There was an increasing trend of HFMD cases in children with migrant hukou status over time during 2008–2011 (P = 0·000). The proportion of HFMD patients with current residential addresses located in Bao'an (BA) or Longgang (LG) districts, two districts outside the Shenzhen Special Economic Zone (SEZ) with the highest and second highest migrant population proportions, rose from 53·7% in 2008, to 64·1% in 2009, 68·3% in 2010 and 71·4% in 2011.

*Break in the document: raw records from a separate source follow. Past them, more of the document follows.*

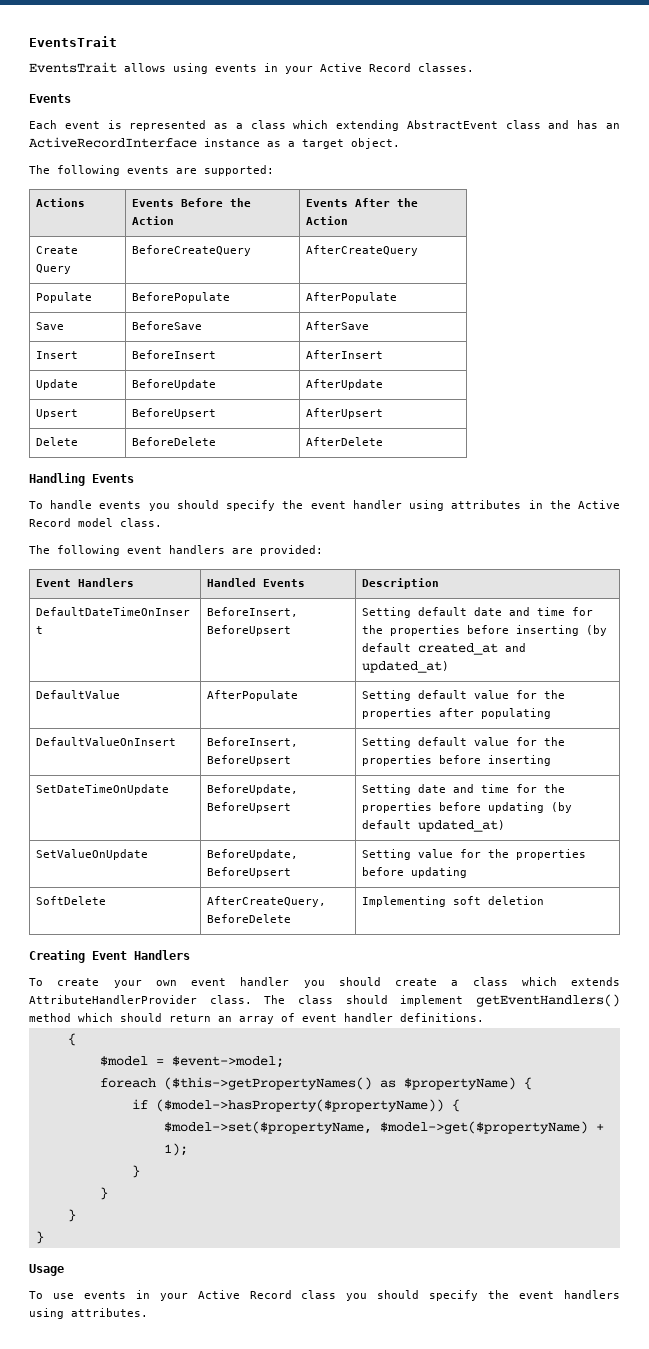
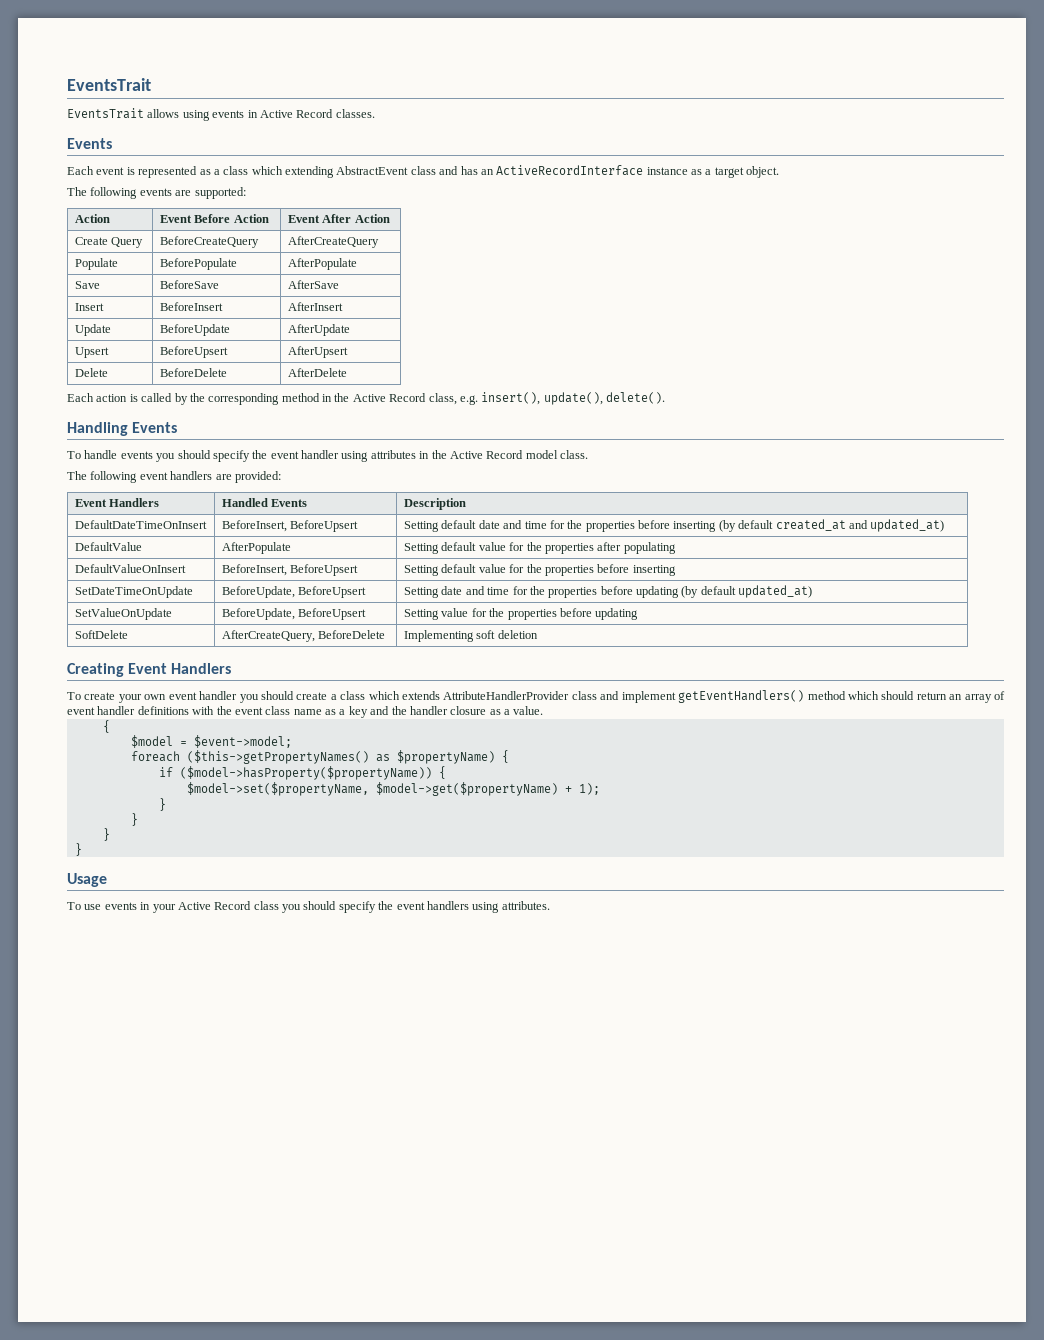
- EventsTrait allows using events in your Active Record classes.
+ EventsTrait allows using events in Active Record classes.
- Actions | Events Before the Action | Events After the Action
+ Action | Event Before Action | Event After Action
+ Each action is called by the corresponding method in the Active Record class, e.g. insert(), update(), delete().
- To create your own event handler you should create a class which extends AttributeHandlerProvider class. The class should implement getEventHandlers() method which should return an array of event handler definitions.
+ To create your own event handler you should create a class which extends AttributeHandlerProvider class and implement getEventHandlers() method which should return an array of event handler definitions with the event class name as a key and the handler closure as a value.

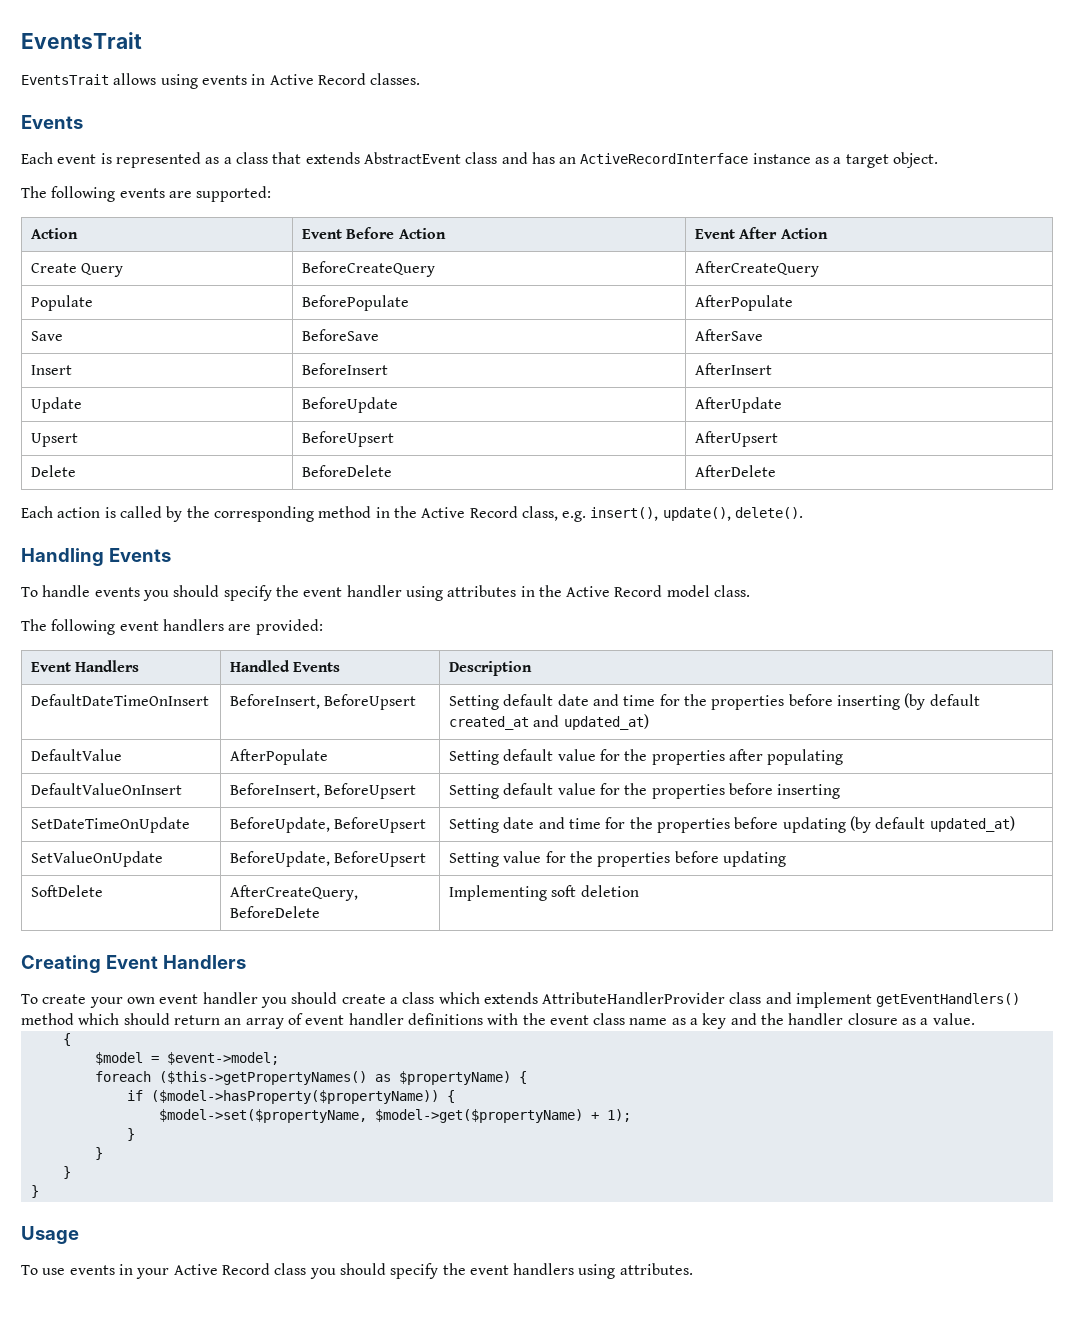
- Each event is represented as a class which extending AbstractEvent class and has an ActiveRecordInterface instance as a target object.
+ Each event is represented as a class that extends AbstractEvent class and has an ActiveRecordInterface instance as a target object.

Characteristics of severe cases and fatal cases

Of all 286 severe cases reported, no fatal case was seen in local populations (Table 2). There was an annual increasing pattern of severe cases seen in migrant populations, especially between 2011 and 2012. Overall the CSR in migrant populations was 2·34 times of that in local residents of Shenzhen. The rates varied significantly over the 4-year period. The overall severe CFR was 6·29%. In the 286 severe cases, 163 patients were sampled for viral tests, with 148 (90·8%) being confirmed as EV71 positive compared to a rate of 68·5% (417/609) in all samples with laboratory results during 2008–2011.

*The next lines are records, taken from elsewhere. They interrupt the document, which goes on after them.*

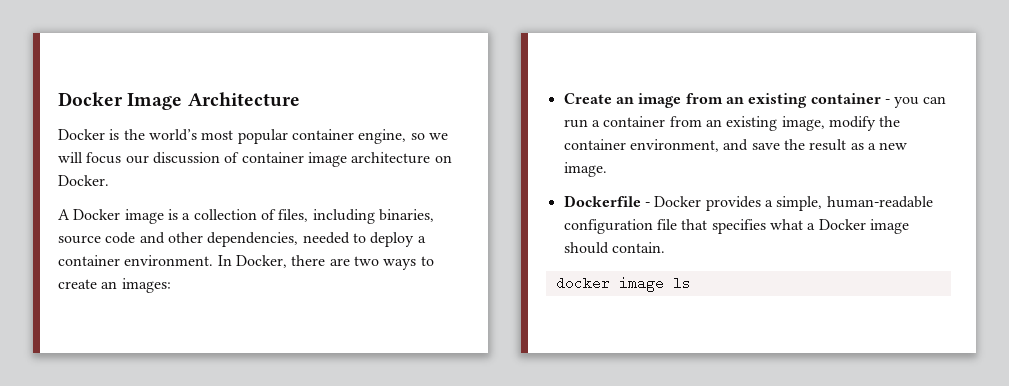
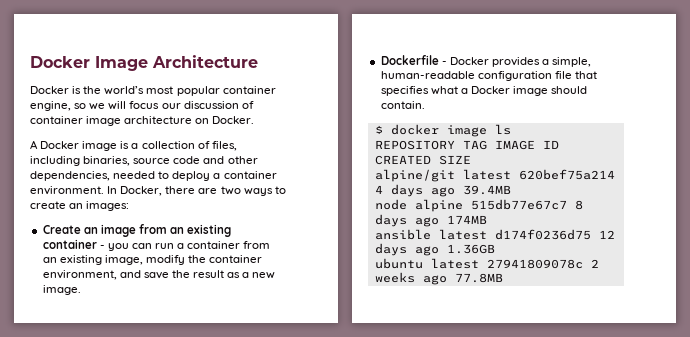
- docker image ls
+ $ docker image ls
+ REPOSITORY TAG IMAGE ID CREATED SIZE
+ alpine/git latest 620bef75a214 4 days ago 39.4MB
+ node alpine 515db77e67c7 8 days ago 174MB
+ ansible latest d174f0236d75 12 days ago 1.36GB
+ ubuntu latest 27941809078c 2 weeks ago 77.8MB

Table 2. Case-severity ratios (per 1000), case-fatality rates (per 1000) and severe case-fatality rates (%) in Shenzhen for the years 2008–2011, by migratory status

Of all 18 fatal cases reported, seven were female and 11 were male. With an average age of 1·39 years, all deaths occurred in children aged ⩽3 years with migrant hukou status. Sixteen fatal cases were children not attending school. Cases with symptom onset in April–August accounted for 77·8% (14/18) of all fatal cases. Twelve (66·7%) fatal cases lived in LG district. 78·0% of all severe cases and 88·9% (16/18) of all fatal reports were seen in BA and LG districts.

There was a variation in levels for CSR across all geographical districts in Shenzhen, with the migrant community having higher CSRs in all districts of Shenzhen during 2008–2011 compared to local populations (Fig. 3).

Fig. 3. Case-severity ratios (%) for hand, foot and mouth disease by migratory status and geographical distribution in Shenzhen, 2008–2011 (n = 64 428).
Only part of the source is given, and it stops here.